Records for the exercise:
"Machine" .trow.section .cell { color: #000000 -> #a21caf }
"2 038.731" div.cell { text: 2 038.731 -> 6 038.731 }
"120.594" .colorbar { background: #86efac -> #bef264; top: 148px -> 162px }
* * *
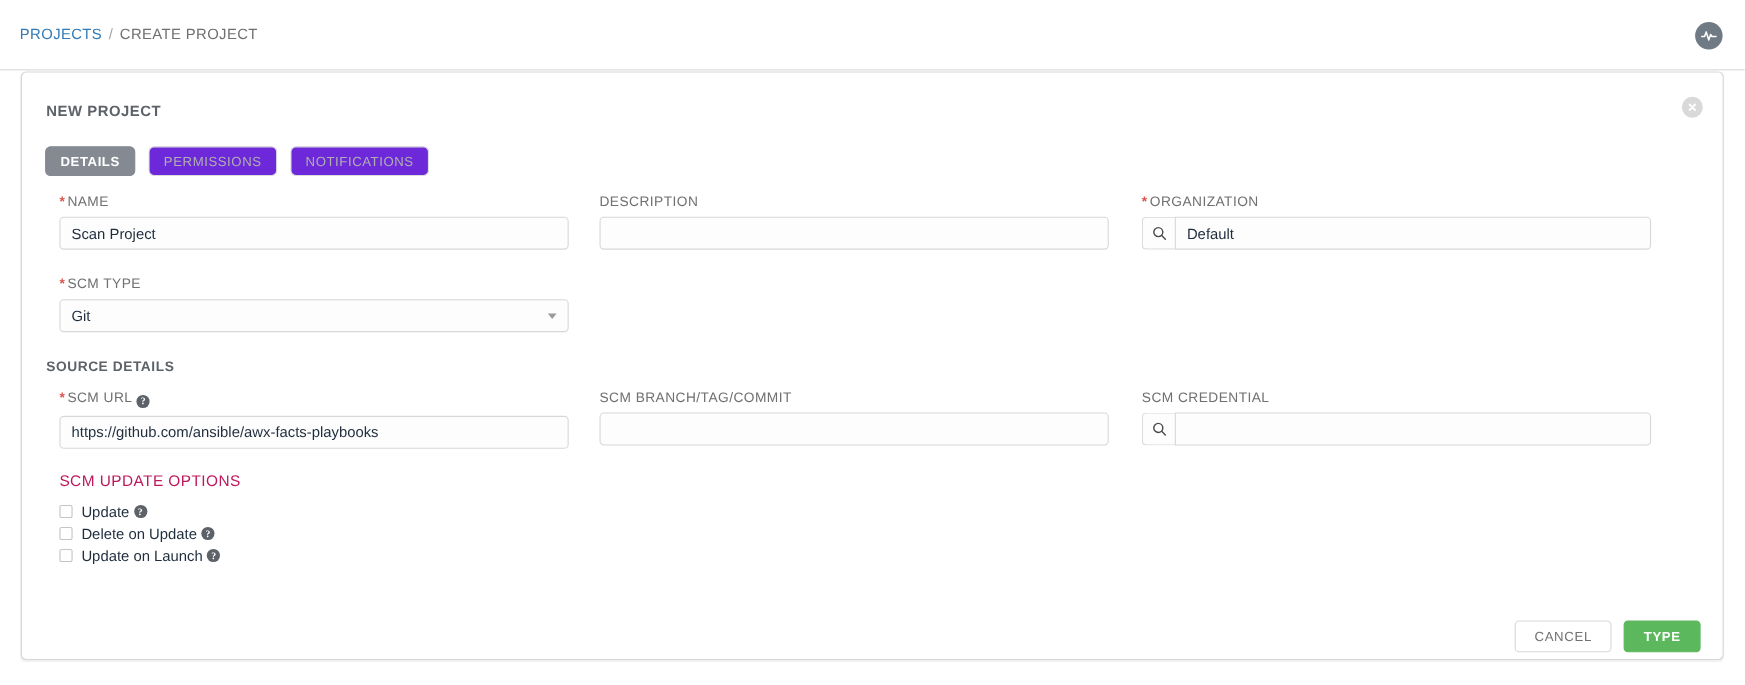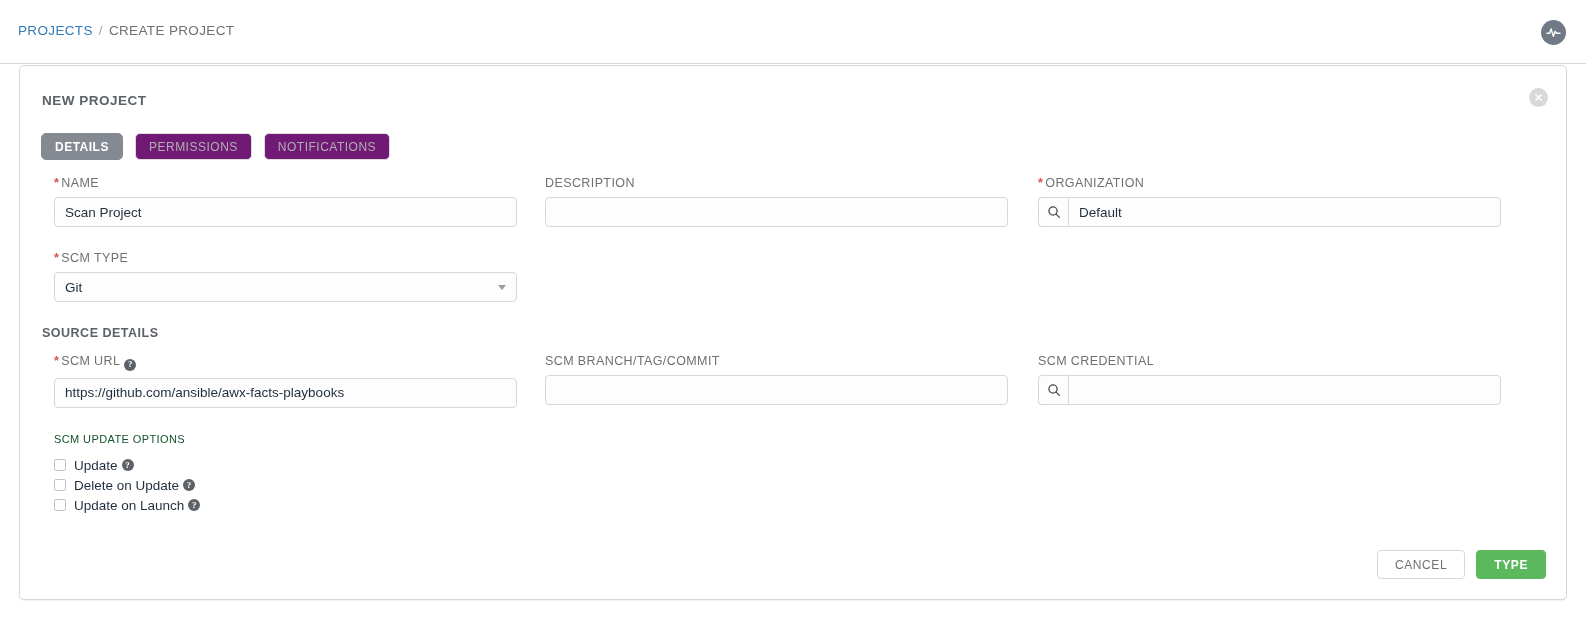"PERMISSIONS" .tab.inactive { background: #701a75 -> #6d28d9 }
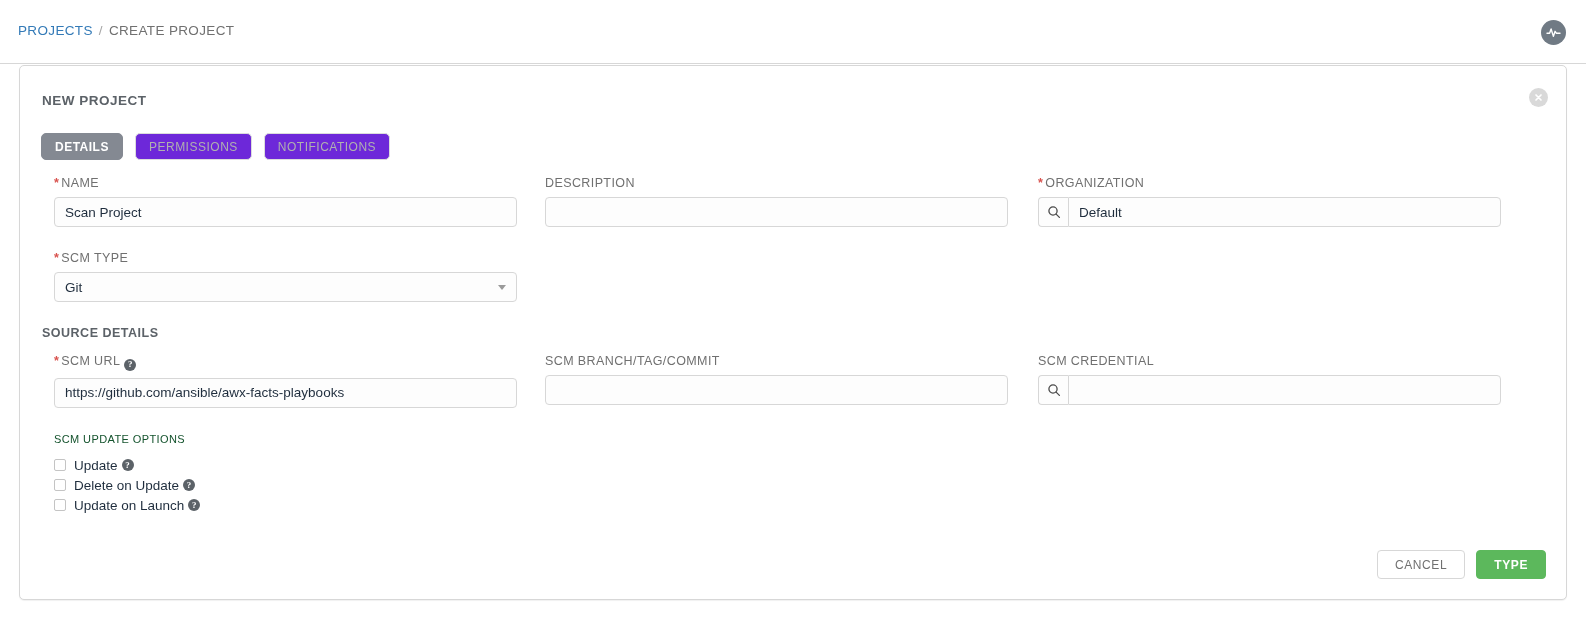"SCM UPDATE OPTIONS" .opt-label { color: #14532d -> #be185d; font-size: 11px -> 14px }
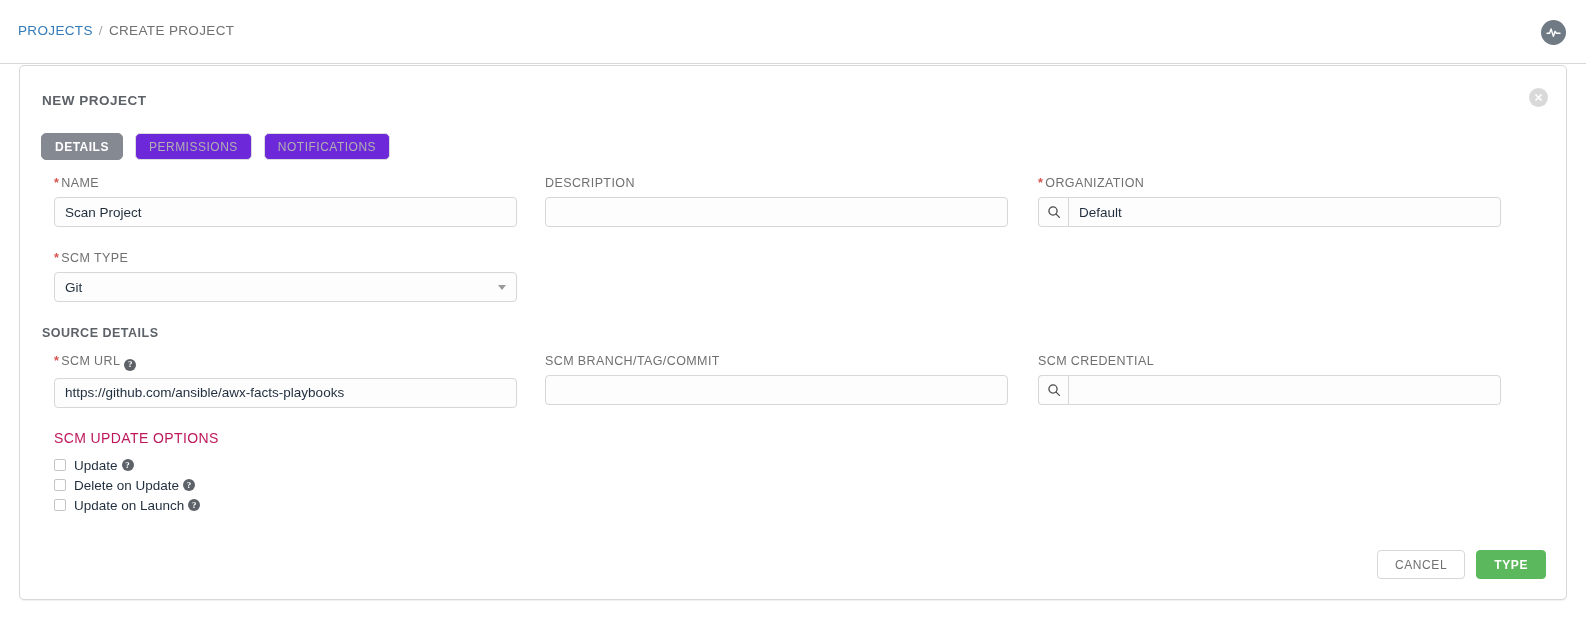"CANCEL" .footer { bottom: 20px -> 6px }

Goal of the exercise: Starting at the line that contains "color: #14532d ->" and ending at the line that contains "bottom: 20px ->", transcribe the material above exactly, excluding pictures.

Your solution:
"SCM UPDATE OPTIONS" .opt-label { color: #14532d -> #be185d; font-size: 11px -> 14px }
"CANCEL" .footer { bottom: 20px -> 6px }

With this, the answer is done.